Tuesday, November 8, 2011

Why Sliders may be possible--the science of multi-universes

When I was younger, I was hooked on a television show called Sliders--a concept based on a group of travelers who end up by accident going through a "gateway" to an alternate universe. Throughout the series, they have to go through world after world as they try to find their way back home to their reality. Not sure about you but as a teen, I had a crush on Jerry O'Connell. Anyway, through their travels, the each new world is completely different than the last. Sometimes, they barely make it out into another (they have a device that helps them "slide" to the next location and that device runs on a timer. If it runs out, they're stuck in that world forever).

But what if multi-universes are real? The potential for a multiverse comes from a theory called eternal inflation--postulating that shortly after the Big Bang that formed the universe, space-time expanded at different rates in different places, giving rise to bubble universes that may function with their own separate laws of physics.

In a recent study, a team of researchers have revealed that they have discovered four statistically unlikely circular patterns in what they call the cosmic microwave background (or CMB-- essentially, it is the thermal radiation filling the observable universe). Bubble universes are thought to be not only irregular-shaped, but that they can move about. The researchers believe that these marks could be "bruises" that our universe received when it bumped into other universes.

On researcher said:

If you imagine two ordinary soap bubbles colliding, then the surface where they intersect is going to be a circle, so that's the key signature we're looking for in the CMB. It's not any old perturbation, it's circular and it's got a particular type of profile. There's no obvious sort of other thing that could cause this.


Based on this thought, the researchers developed a computer algorithm to analyze CMB observations for patterns that would fit.
But this wasn't the only strange discovery. Before the bubbles were discovered, quantum physicists in 2010 at the University of California found that an object you can see in front of you may exist simultaneously in a parallel universe (causing some scientists to believe that time travel may be plausible-- if you're interested in reading more on time travel, I wrote two posts on it: Pt 1 and Pt 2). What the physicists found, was a way to move a tiny metal paddle, and yet keep it still at the same time.

This paddle, about a width of a human hair was cooled in the fridge. After dimming the lights and being placed under a special bell jar with all the air sucked out to eliminate vibrations, the paddle was plucked-- and was noted to move and stand still at same time (kind of hard to picture that, I'll admit). As it's explained, electrons, which circle the nucleus of an atom, are swirling around in multiple states at the same time.

What does it mean?

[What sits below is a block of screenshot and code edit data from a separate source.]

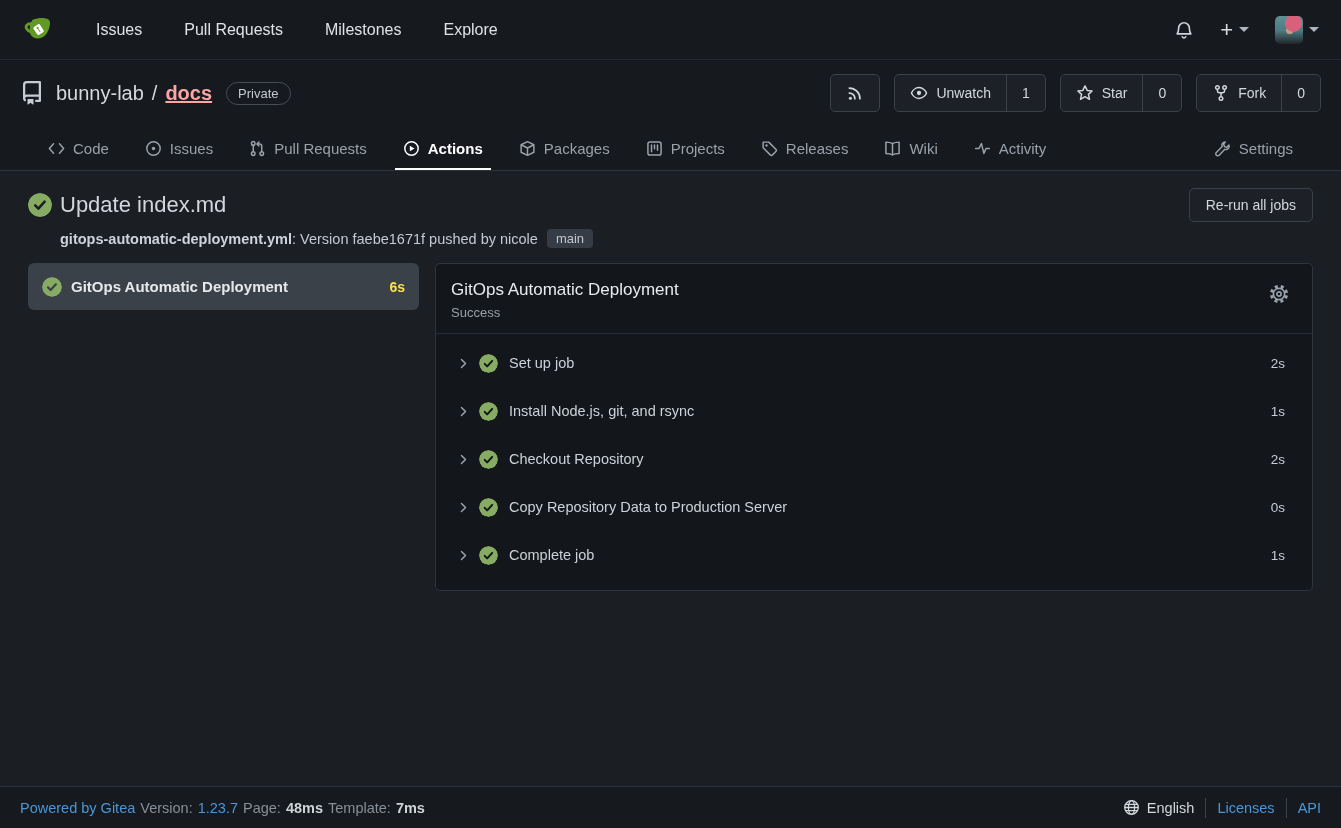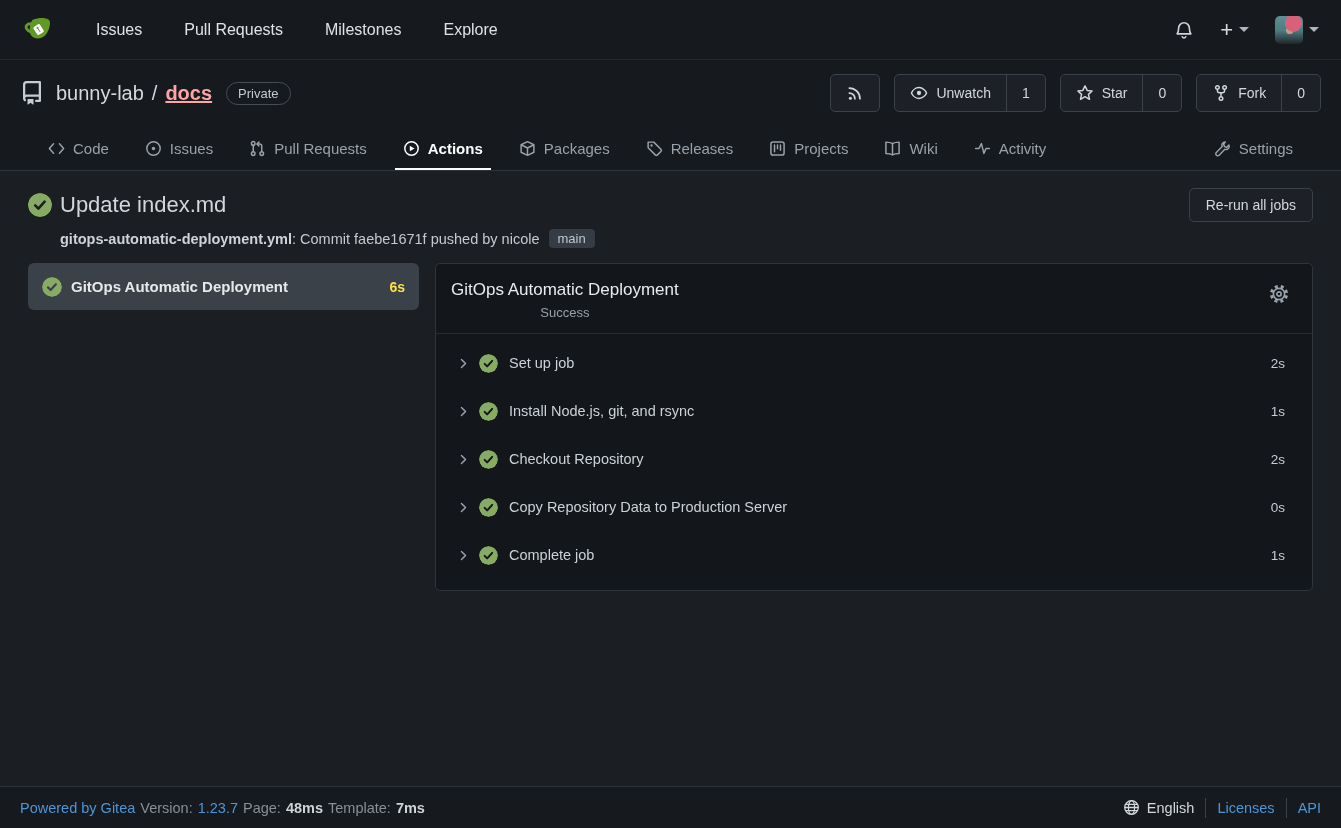--- a/index.html
+++ b/index.html
@@ -80,21 +80,21 @@
   .job-sidebar{width:391px;flex-shrink:0;}
   .job-item{height:47px;background:var(--bg-selected);border-radius:6px;display:flex;
        align-items:center;padding:0 14px;gap:9px;cursor:pointer;}
   .job-item .job-name{font-size:15px;font-weight:700;color:#e6e9ec;}
   .job-item .job-duration{margin-left:auto;font-size:14px;font-weight:700;color:#fde047;}
 
   .run-panel{flex:1;background:var(--bg-card);border:1px solid var(--border);border-radius:5px;}
   .panel-header{padding:16px 23px 13px 15px;display:flex;align-items:flex-start;border-bottom:1px solid #262c33;}
   .panel-titles{display:flex;flex-direction:column;gap:5px;}
   .panel-title{font-size:17px;color:#e9ebee;}
-  .panel-status{font-size:13px;color:#98a1aa;text-align:center;}
+  .panel-status{font-size:13px;color:#98a1aa;}
   .gear-btn{margin-left:auto;margin-top:4px;cursor:pointer;color:#9aa3ab;display:flex;}
   .steps-list{padding:5px 0 11px;}
   .step-row{height:48px;display:flex;align-items:center;padding:0 27px 0 21px;gap:9px;cursor:pointer;}
   .step-row .chev{color:#9aa3ad;display:flex;flex-shrink:0;}
   .step-name{font-size:14.5px;color:#ccd2d7;margin-left:2px;}
   .step-duration{margin-left:auto;font-size:13.5px;color:#c6ccd2;}
 
   
   .footer{height:42px;background:var(--bg-header);border-top:1px solid var(--border);
        display:flex;align-items:center;padding:0 20px;font-size:14.5px;flex-shrink:0;}
@@ -238,32 +238,32 @@
         <span>Actions</span>
       </div>
       <div class="tab">
         <svg width="17" height="17" viewBox="0 0 16 16" fill="none" stroke="currentColor" stroke-width="1.4" stroke-linejoin="round">
           <path d="M8 1.6 14 4.5v7L8 14.4 2 11.5v-7z"></path>
             <path d="M2 4.5l6 3 6-3M8 7.5v6.9"></path>
         </svg>
         <span>Packages</span>
       </div>
       <div class="tab">
+        <svg width="17" height="17" viewBox="0 0 16 16" fill="none" stroke="currentColor" stroke-width="1.4" stroke-linecap="round">
+          <rect x="1.8" y="1.8" width="12.4" height="12.4" rx="2"></rect>
+          <path d="M5.2 4.8v6.2M8 4.8v3.4M10.8 4.8v4.8"></path>
+        </svg>
+        <span>Projects</span>
+      </div>
+      <div class="tab">
         <svg width="17" height="17" viewBox="0 0 16 16" fill="none" stroke="currentColor" stroke-width="1.4" stroke-linejoin="round">
           <path d="M2 2h5.3L14 8.7a1.5 1.5 0 0 1 0 2.1l-3.2 3.2a1.5 1.5 0 0 1-2.1 0L2 7.3z"></path>
           <circle cx="5.2" cy="5.2" r="1.1" fill="currentColor" stroke="none"></circle>
         </svg>
         <span>Releases</span>
-      </div>
-      <div class="tab">
-        <svg width="17" height="17" viewBox="0 0 16 16" fill="none" stroke="currentColor" stroke-width="1.4" stroke-linecap="round">
-          <rect x="1.8" y="1.8" width="12.4" height="12.4" rx="2"></rect>
-          <path d="M5.2 4.8v6.2M8 4.8v3.4M10.8 4.8v4.8"></path>
-        </svg>
-        <span>Projects</span>
       </div>
       <div class="tab">
         <svg width="17" height="17" viewBox="0 0 16 16" fill="none" stroke="currentColor" stroke-width="1.4" stroke-linejoin="round">
           <path d="M8 3.4C6.5 2.3 4.5 2 1.8 2v10.6c2.7 0 4.7.3 6.2 1.4 1.5-1.1 3.5-1.4 6.2-1.4V2c-2.7 0-4.7.3-6.2 1.4z"></path>
           <path d="M8 3.4V14"></path>
         </svg>
         <span>Wiki</span>
       </div>
       <div class="tab">
         <svg width="17" height="17" viewBox="0 0 16 16" fill="none" stroke="currentColor" stroke-width="1.4" stroke-linecap="round" stroke-linejoin="round">
@@ -287,21 +287,21 @@
       <svg class="ck" width="24" height="24" viewBox="0 0 16 16">
         <circle cx="8" cy="8" r="8" fill="#87ab63"></circle>
         <path d="M4.8 8.3l2.1 2.1 4.2-4.6" fill="none" stroke="#1b1f24" stroke-width="1.7" stroke-linecap="round" stroke-linejoin="round"></path>
       </svg>
       <span class="run-title">Update index.md</span>
       <button class="rerun-btn">Re-run all jobs</button>
     </div>
 
     <div class="commit-line">
       <span class="file">gitops-automatic-deployment.yml</span>
-      <span>: Commit faebe1671f pushed by nicole</span>
+      <span>: Version faebe1671f pushed by nicole</span>
       <span class="branch-badge">main</span>
     </div>
 
     <div class="columns">
 
       <div class="job-sidebar">
         <div class="job-item">
           <svg class="ck" width="20" height="20" viewBox="0 0 16 16">
             <circle cx="8" cy="8" r="8" fill="#87ab63"></circle>
             <path d="M4.8 8.3l2.1 2.1 4.2-4.6" fill="none" stroke="#3b4149" stroke-width="1.7" stroke-linecap="round" stroke-linejoin="round"></path>

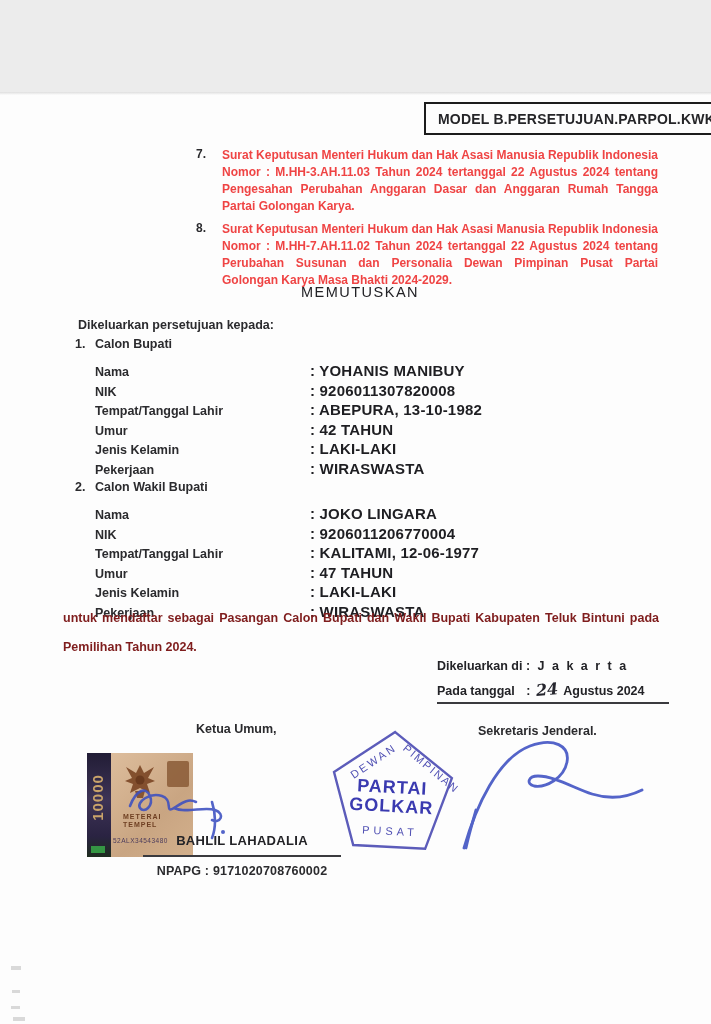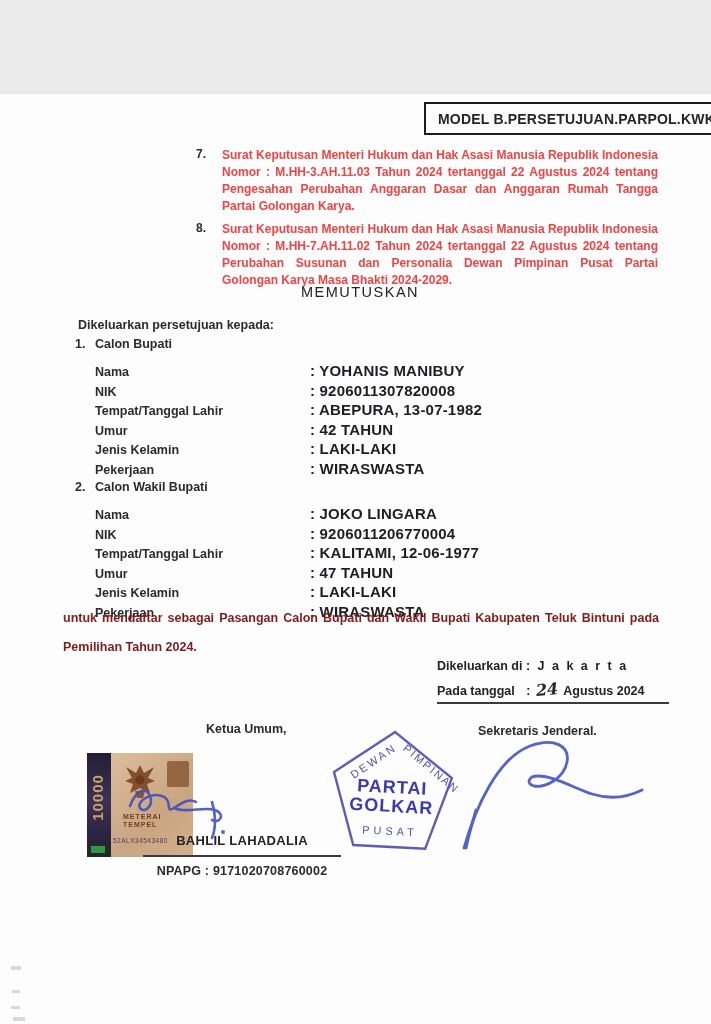--- a/index.html
+++ b/index.html
@@ -30,21 +30,21 @@
   .field-value{font-size:15px;font-weight:bold;color:#1e1e22;letter-spacing:.2px;}
   .cand-block{margin-bottom:6px;}
   .closing{position:absolute;left:63px;top:604px;width:596px;font-size:12.5px;line-height:29px;
     text-align:justify;font-weight:bold;color:#7f1d1d;}
   .issued{position:absolute;left:437px;top:659px;font-size:12.5px;font-weight:bold;color:#232327;}
   .issued-row1{height:21px;}
   .issued-row2{width:232px;border-bottom:2px solid #3a3a3e;padding-bottom:3px;}
   .issued-spaced{letter-spacing:2px;}
   .hand{display:inline-block;font-family:"DejaVu Serif",serif;font-style:italic;font-size:16px;
     transform:rotate(-5deg);color:#26262e;margin:0 2px;}
-  .sig-title-left{position:absolute;left:206px;top:722px;font-size:12.5px;font-weight:bold;color:#2b2b2e;}
+  .sig-title-left{position:absolute;left:196px;top:722px;font-size:12.5px;font-weight:bold;color:#2b2b2e;}
   .sig-title-right{position:absolute;left:478px;top:724px;font-size:12.5px;font-weight:bold;color:#2b2b2e;}
   
   .meterai{position:absolute;left:87px;top:753px;width:106px;height:104px;background:#d8b896;
     box-shadow:0 0 0 1px rgba(150,110,70,.35) inset;}
   .meterai-strip{position:absolute;left:0;top:0;width:24px;height:104px;
     background:linear-gradient(180deg,#221d36 0%,#3d3355 45%,#2a2342 80%,#1e2c1e 100%);}
   .meterai-denom{position:absolute;left:-13px;top:36px;transform:rotate(-90deg);
     font-size:15px;font-weight:bold;color:#c9a36a;letter-spacing:1px;}
   .meterai-glint{position:absolute;left:4px;bottom:4px;width:14px;height:7px;background:#39b24a;opacity:.8;}
   .meterai-body{position:absolute;left:24px;top:0;width:82px;height:104px;
@@ -97,21 +97,21 @@
       <div class="field-row">
         <span class="field-label">Nama</span>
         <span class="field-value">: YOHANIS MANIBUY</span>
       </div>
       <div class="field-row">
         <span class="field-label">NIK</span>
         <span class="field-value">: 9206011307820008</span>
       </div>
       <div class="field-row">
         <span class="field-label">Tempat/Tanggal Lahir</span>
-        <span class="field-value">: ABEPURA, 13-07-1982</span>
+        <span class="field-value">: ABEPURA, 13-10-1982</span>
       </div>
       <div class="field-row">
         <span class="field-label">Umur</span>
         <span class="field-value">: 42 TAHUN</span>
       </div>
       <div class="field-row">
         <span class="field-label">Jenis Kelamin</span>
         <span class="field-value">: LAKI-LAKI</span>
       </div>
       <div class="field-row">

One physicist says:

"When you observe something in one state, one theory is it that it splits the universe into two parts."
So because of this, only one universe would be seen and therefore would "freeze" while all the
others remain in motion, out of sight.

While both of the findings (the bubbles and the paddle being in two states at once) could just be coincidental, it could also be a step in the direction of learning more and perhaps proving that our world may not be the only one. What do you think? Do you believe we live in a multiverse?

For fun, there's a site out there that allows you to input your picture and to find your doppelganger. Who do you look like?